▸ **PROBLEM TO WORK ON**:
All entries shown below should be duplicated character for character.

-------- INPUT MATERIAL --------

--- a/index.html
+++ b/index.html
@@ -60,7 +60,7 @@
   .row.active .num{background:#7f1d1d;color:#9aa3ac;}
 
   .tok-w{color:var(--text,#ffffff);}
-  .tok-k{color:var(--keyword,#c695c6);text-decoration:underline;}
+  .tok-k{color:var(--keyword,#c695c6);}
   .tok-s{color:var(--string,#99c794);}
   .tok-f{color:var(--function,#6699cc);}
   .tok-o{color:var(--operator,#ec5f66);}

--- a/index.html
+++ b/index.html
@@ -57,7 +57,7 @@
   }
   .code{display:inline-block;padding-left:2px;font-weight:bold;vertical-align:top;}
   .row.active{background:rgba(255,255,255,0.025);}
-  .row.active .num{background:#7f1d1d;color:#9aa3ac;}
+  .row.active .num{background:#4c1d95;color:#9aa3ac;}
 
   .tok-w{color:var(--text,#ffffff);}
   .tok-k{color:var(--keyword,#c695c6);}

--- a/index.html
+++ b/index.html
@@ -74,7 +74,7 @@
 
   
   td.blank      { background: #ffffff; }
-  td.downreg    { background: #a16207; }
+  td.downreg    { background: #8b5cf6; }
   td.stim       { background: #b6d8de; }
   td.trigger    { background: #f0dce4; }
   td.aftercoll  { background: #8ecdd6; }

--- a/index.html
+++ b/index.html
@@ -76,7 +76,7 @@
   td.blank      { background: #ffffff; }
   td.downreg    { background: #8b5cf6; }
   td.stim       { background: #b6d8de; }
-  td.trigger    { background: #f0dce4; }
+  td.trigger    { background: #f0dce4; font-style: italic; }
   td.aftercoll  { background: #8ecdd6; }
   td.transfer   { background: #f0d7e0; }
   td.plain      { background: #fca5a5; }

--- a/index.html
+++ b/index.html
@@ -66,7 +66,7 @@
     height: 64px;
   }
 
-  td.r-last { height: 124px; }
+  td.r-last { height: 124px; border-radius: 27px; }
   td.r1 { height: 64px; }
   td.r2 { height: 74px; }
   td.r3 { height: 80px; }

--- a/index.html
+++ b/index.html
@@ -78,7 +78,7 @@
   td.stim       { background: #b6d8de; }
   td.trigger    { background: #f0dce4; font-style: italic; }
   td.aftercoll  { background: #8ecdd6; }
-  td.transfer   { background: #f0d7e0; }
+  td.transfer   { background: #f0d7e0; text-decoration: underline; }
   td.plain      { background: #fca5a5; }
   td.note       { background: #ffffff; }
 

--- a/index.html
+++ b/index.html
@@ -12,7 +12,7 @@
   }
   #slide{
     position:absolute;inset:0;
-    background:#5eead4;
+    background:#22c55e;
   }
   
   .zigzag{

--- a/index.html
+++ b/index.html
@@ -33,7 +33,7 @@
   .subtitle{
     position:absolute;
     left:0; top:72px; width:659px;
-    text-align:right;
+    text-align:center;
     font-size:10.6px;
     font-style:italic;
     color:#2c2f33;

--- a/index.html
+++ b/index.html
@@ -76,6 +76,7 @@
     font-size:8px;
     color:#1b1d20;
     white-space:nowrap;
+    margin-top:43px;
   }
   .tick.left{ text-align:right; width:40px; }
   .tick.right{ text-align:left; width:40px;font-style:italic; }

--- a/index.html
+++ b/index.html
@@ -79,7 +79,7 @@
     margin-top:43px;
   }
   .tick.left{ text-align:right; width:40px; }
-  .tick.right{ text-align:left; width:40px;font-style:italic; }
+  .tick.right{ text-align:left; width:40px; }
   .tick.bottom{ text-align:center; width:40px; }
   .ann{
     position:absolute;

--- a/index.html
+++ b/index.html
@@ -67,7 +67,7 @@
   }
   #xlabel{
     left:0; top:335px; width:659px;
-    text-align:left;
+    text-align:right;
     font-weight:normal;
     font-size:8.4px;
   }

--------

▸ **TASK SOLUTION**:
--- a/index.html
+++ b/index.html
@@ -60,7 +60,7 @@
   .row.active .num{background:#7f1d1d;color:#9aa3ac;}
 
   .tok-w{color:var(--text,#ffffff);}
-  .tok-k{color:var(--keyword,#c695c6);text-decoration:underline;}
+  .tok-k{color:var(--keyword,#c695c6);}
   .tok-s{color:var(--string,#99c794);}
   .tok-f{color:var(--function,#6699cc);}
   .tok-o{color:var(--operator,#ec5f66);}

--- a/index.html
+++ b/index.html
@@ -57,7 +57,7 @@
   }
   .code{display:inline-block;padding-left:2px;font-weight:bold;vertical-align:top;}
   .row.active{background:rgba(255,255,255,0.025);}
-  .row.active .num{background:#7f1d1d;color:#9aa3ac;}
+  .row.active .num{background:#4c1d95;color:#9aa3ac;}
 
   .tok-w{color:var(--text,#ffffff);}
   .tok-k{color:var(--keyword,#c695c6);}

--- a/index.html
+++ b/index.html
@@ -74,7 +74,7 @@
 
   
   td.blank      { background: #ffffff; }
-  td.downreg    { background: #a16207; }
+  td.downreg    { background: #8b5cf6; }
   td.stim       { background: #b6d8de; }
   td.trigger    { background: #f0dce4; }
   td.aftercoll  { background: #8ecdd6; }

--- a/index.html
+++ b/index.html
@@ -76,7 +76,7 @@
   td.blank      { background: #ffffff; }
   td.downreg    { background: #8b5cf6; }
   td.stim       { background: #b6d8de; }
-  td.trigger    { background: #f0dce4; }
+  td.trigger    { background: #f0dce4; font-style: italic; }
   td.aftercoll  { background: #8ecdd6; }
   td.transfer   { background: #f0d7e0; }
   td.plain      { background: #fca5a5; }

--- a/index.html
+++ b/index.html
@@ -66,7 +66,7 @@
     height: 64px;
   }
 
-  td.r-last { height: 124px; }
+  td.r-last { height: 124px; border-radius: 27px; }
   td.r1 { height: 64px; }
   td.r2 { height: 74px; }
   td.r3 { height: 80px; }

--- a/index.html
+++ b/index.html
@@ -78,7 +78,7 @@
   td.stim       { background: #b6d8de; }
   td.trigger    { background: #f0dce4; font-style: italic; }
   td.aftercoll  { background: #8ecdd6; }
-  td.transfer   { background: #f0d7e0; }
+  td.transfer   { background: #f0d7e0; text-decoration: underline; }
   td.plain      { background: #fca5a5; }
   td.note       { background: #ffffff; }
 

--- a/index.html
+++ b/index.html
@@ -12,7 +12,7 @@
   }
   #slide{
     position:absolute;inset:0;
-    background:#5eead4;
+    background:#22c55e;
   }
   
   .zigzag{

--- a/index.html
+++ b/index.html
@@ -33,7 +33,7 @@
   .subtitle{
     position:absolute;
     left:0; top:72px; width:659px;
-    text-align:right;
+    text-align:center;
     font-size:10.6px;
     font-style:italic;
     color:#2c2f33;

--- a/index.html
+++ b/index.html
@@ -76,6 +76,7 @@
     font-size:8px;
     color:#1b1d20;
     white-space:nowrap;
+    margin-top:43px;
   }
   .tick.left{ text-align:right; width:40px; }
   .tick.right{ text-align:left; width:40px;font-style:italic; }

--- a/index.html
+++ b/index.html
@@ -79,7 +79,7 @@
     margin-top:43px;
   }
   .tick.left{ text-align:right; width:40px; }
-  .tick.right{ text-align:left; width:40px;font-style:italic; }
+  .tick.right{ text-align:left; width:40px; }
   .tick.bottom{ text-align:center; width:40px; }
   .ann{
     position:absolute;

--- a/index.html
+++ b/index.html
@@ -67,7 +67,7 @@
   }
   #xlabel{
     left:0; top:335px; width:659px;
-    text-align:left;
+    text-align:right;
     font-weight:normal;
     font-size:8.4px;
   }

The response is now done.